Q6. 過去のジョブ・カードを更新して使えますか?

直近で作成したものがあれば、情報を更新したうえで再度キャリコン面談を受ければ使えます。古い職歴・資格情報のままだと面談で指摘されるので、必ず最新化しましょう。

Q7. 教育訓練支援給付金もセットで申請できますか?

45歳未満で離職中など一定の要件を満たす場合、教育訓練支援給付金もあわせて申請できます。受講中の生活費補助として基本手当の 80%相当 が支給される制度です。
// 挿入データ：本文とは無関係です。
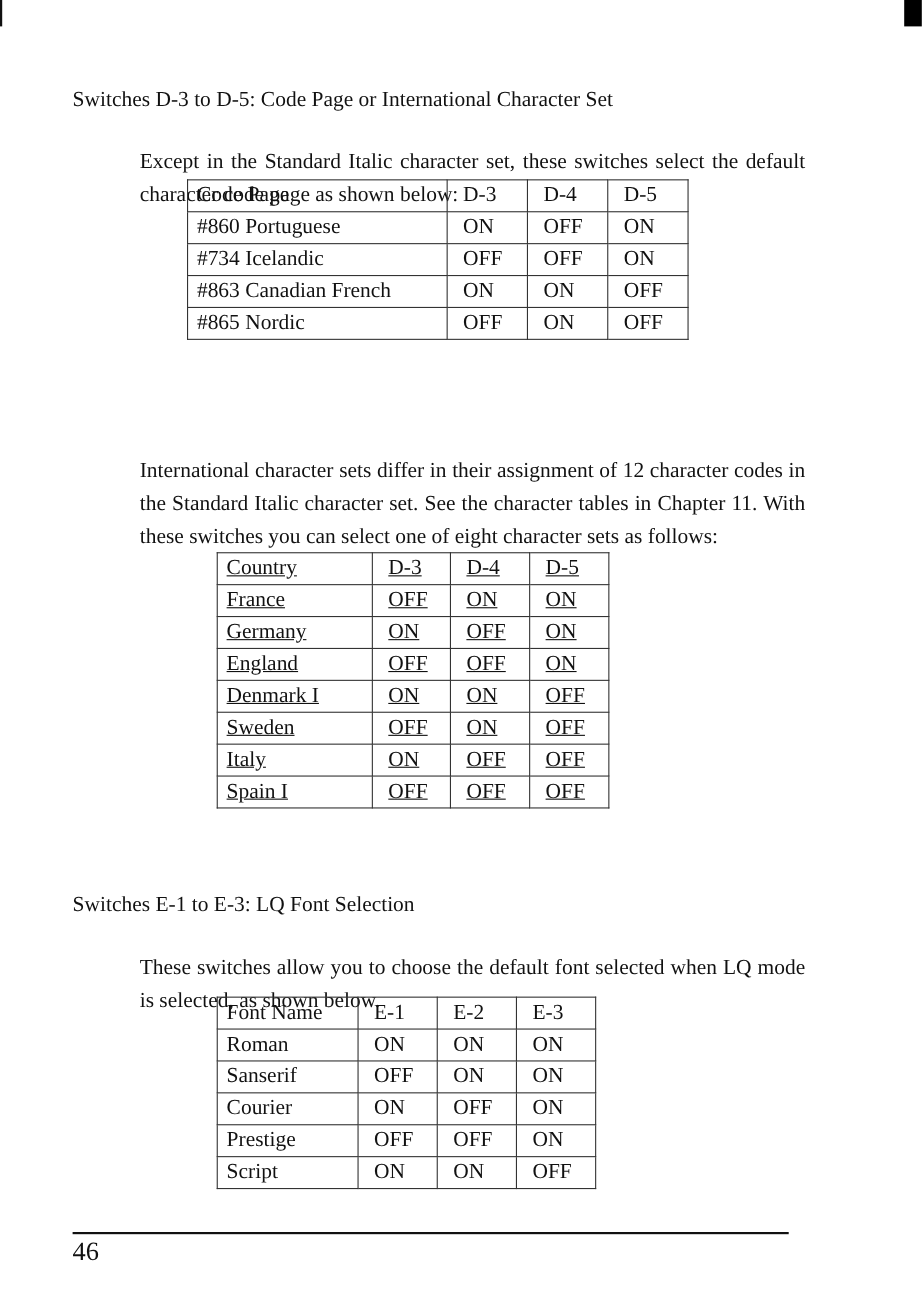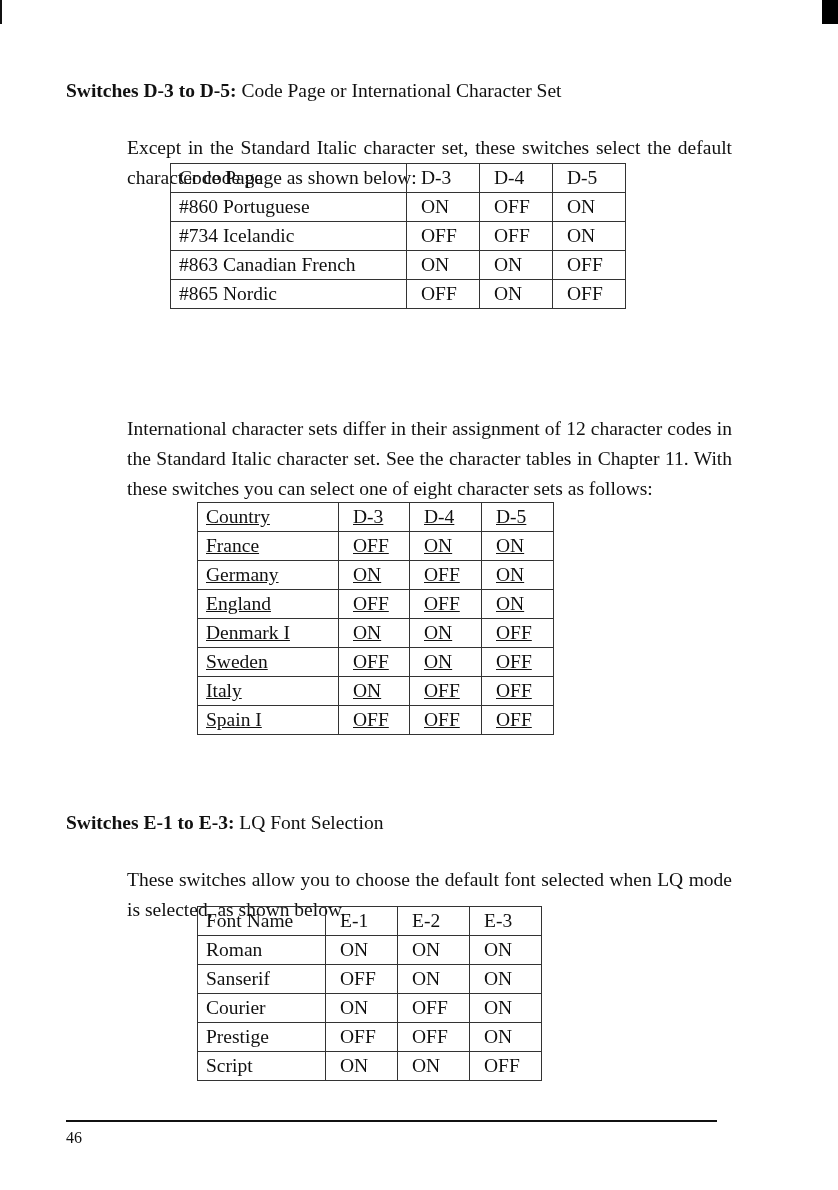--- a/index.html
+++ b/index.html
@@ -32,21 +32,21 @@
       background: #000;
     }
     .section-heading {
       position: absolute;
       left: 66px;
       font-size: 19.5px;
       line-height: 24px;
       white-space: nowrap;
     }
     .section-heading .bold {
-      font-weight: bold;
+      font-weight: normal;
       margin-top: 16px;
     }
     .para {
       position: absolute;
       left: 127px;
       width: 605px;
       font-size: 19.5px;
       line-height: 30px;
       text-align: justify;
       text-align-last: left;
@@ -73,21 +73,21 @@
       left: 66px;
       top: 1120px;
       width: 651px;
       height: 1.5px;
       background: #111;
     }
     .page-number {
       position: absolute;
       left: 66px;
       top: 1126px;
-      font-size: 16px;
+      font-size: 24px;
       line-height: 24px;
     }
   </style>
 </head>
 <body>
 
 <div class="scan-mark-left"></div>
 <div class="scan-mark-right"></div>
 
 <div class="section-heading" style="top:79px;">

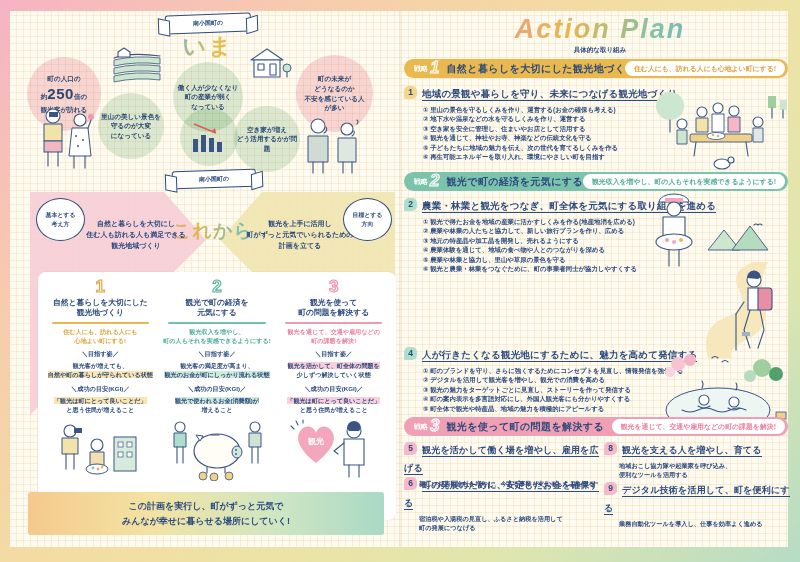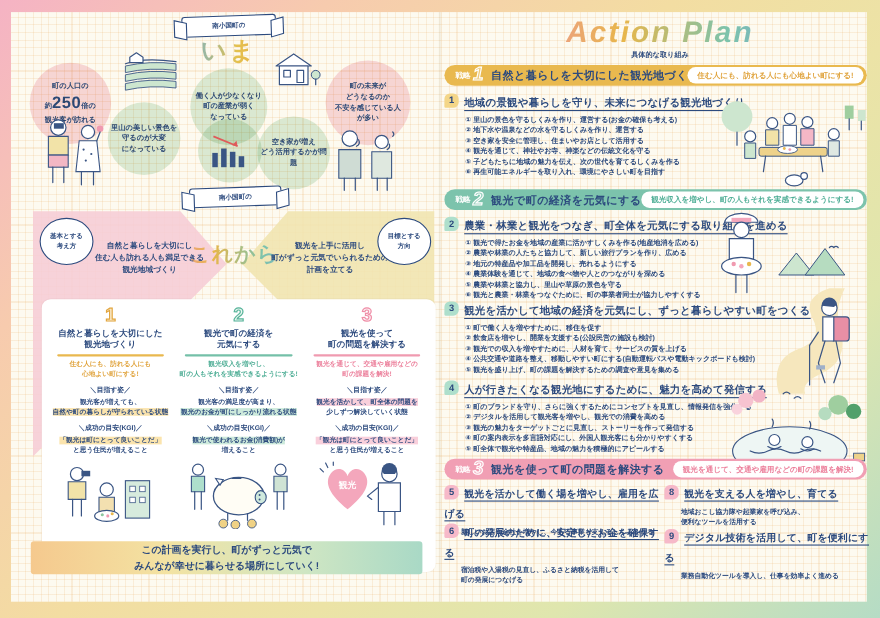--- a/index.html
+++ b/index.html
@@ -282,21 +282,21 @@
           <path d="M57,9 a7,7 0 0 1 14,0 l-2,3 l-10,0 Z" fill="#3a5584"></path>
           <path d="M54,20 h20 v26 h-20 z" fill="#fff" stroke="#3a5584" stroke-width="1.1"></path>
           <path class="st" d="M54,24 L44,32 L48,35"></path>
           <line class="st" x1="59" y1="46" x2="59" y2="58"></line>
             <line class="st" x1="69" y1="46" x2="69" y2="58"></line>
         </svg>
       </div>
     </div>
   </div>
 
-  <div class="closing ml" style="left:28px;top:492px;width:356px;height:30px;text-align:center;">この計画を実行し、町がずっと元気で
+  <div class="closing ml" style="left:28px;top:492px;width:356px;height:43px;text-align:center;">この計画を実行し、町がずっと元気で
 みんなが幸せに暮らせる場所にしていく!</div>
 
   <div class="abs ctr ap-title" style="left:460px;top:14px;width:280px;">Action Plan</div>
   <div class="abs ctr head-label" style="left:460px;top:46px;width:280px;">具体的な取り組み</div>
 
   <div class="sbar y" style="top:59px;">
     <span class="tag">戦略</span>
     <span class="snum">1</span>
     <span class="stitle">自然と暮らしを大切にした観光地づくり</span>
     <span class="goal gy">住む人にも、訪れる人にも心地よい町にする!</span>
@@ -373,28 +373,20 @@
     <path d="M10,110 Q2,80 26,70 Q52,62 40,40 Q32,22 56,14 L70,14 Q60,34 66,52 Q74,80 48,92 Q30,100 34,110 Z" fill="#f6e7bd"></path>
     <circle cx="56" cy="32" r="7" fill="#fff" stroke="#3a5584" stroke-width="1.1"></circle>
     <path d="M49,30 a7,7 0 0 1 14,-1 l-3,2 Z" fill="#3a5584"></path>
     <rect x="58" y="40" width="16" height="22" rx="3" fill="#e88fa5" stroke="#3a5584" stroke-width="1.1"></rect>
     <path d="M50,40 h10 v22 h-10 z" fill="#fff" stroke="#3a5584" stroke-width="1.1"></path>
     <path class="st" d="M52,62 L46,82 L52,100 M62,62 L66,82 L60,100"></path>
     <path d="M44,84 l8,0 l0,4 l-8,0 z" fill="#9fb0c9"></path>
     <line class="st" x1="46" y1="54" x2="38" y2="66"></line>
     <line class="st" x1="38" y1="66" x2="38" y2="102"></line>
   </svg>
-  <div class="ap-item" style="left:404px;top:272px;width:380px;">
-    <span class="inum nt">3</span><span class="ititle">観光を活かして地域の経済を元気にし、ずっと暮らしやすい町をつくる</span>
-    <div class="isubs ml">① 町で働く人を増やすために、移住を促す
-② 飲食店を増やし、開業を支援する(公設民営の施設も検討)
-③ 観光での収入を増やすために、人材を育て、サービスの質を上げる
-④ 公共交通や道路を整え、移動しやすい町にする(自動運転バスや電動キックボードも検討)
-⑤ 観光を盛り上げ、町の課題を解決するための調査や意見を集める</div>
-  </div>
   <div class="ap-item" style="left:404px;top:344px;width:380px;">
     <span class="inum nt">4</span><span class="ititle">人が行きたくなる観光地にするために、魅力を高めて発信する</span>
     <div class="isubs ml">① 町のブランドを守り、さらに強くするためにコンセプトを見直し、情報発信を強化する
 ② デジタルを活用して観光客を増やし、観光での消費を高める
 ③ 観光の魅力をターゲットごとに見直し、ストーリーを作って発信する
 ④ 町の案内表示を多言語対応にし、外国人観光客にも分かりやすくする
 ⑤ 町全体で観光や特産品、地域の魅力を積極的にアピールする</div>
   </div>
   <svg class="abs" style="left:652px;top:352px;" width="138" height="86" viewBox="0 0 138 86">
     <circle cx="26" cy="12" r="7" fill="#f6c3d0"></circle>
Q8. 提出後にジョブ・カードの内容を修正したい場合は?

軽微な誤字は窓口で訂正印で対応してもらえることがありますが、職歴・資格などの実質的な変更は 再度面談を受け直す のが原則です。

まとめ|申請成功のポイント

  • 専門実践教育訓練給付の申請には、キャリコン面談済みのジョブ・カード が必須
  • 提出期限は 受講開始日の1か月前まで。逆算して 2か月前から準備開始 が安全圏
  • 様式1-1(キャリアプラン)/2(職務経歴)/3-1・3-2(資格・学習歴)の3点セットで提出
  • 面談は ジョブ・カードセンター が無料・確実
  • 受給要件は事前に 支給要件回答書 で確認可能
  • 還付率は最大 70〜80%、年間最大 64万円 まで戻る可能性あり

次のアクションは2つです。

1. 厚労省「教育訓練講座検索システム」で講座が指定対象か確認する 2. 最寄りのジョブ・カードセンターに電話して、キャリコン面談を予約する

迷ったらまず電話。「専門実践教育訓練給付の申請でジョブ・カードを作りたい」 と伝えれば、面談予約までの段取りを案内してもらえます。最新情報は必ず厚生労働省およびお住まいの管轄ハローワークの公式情報でご確認ください。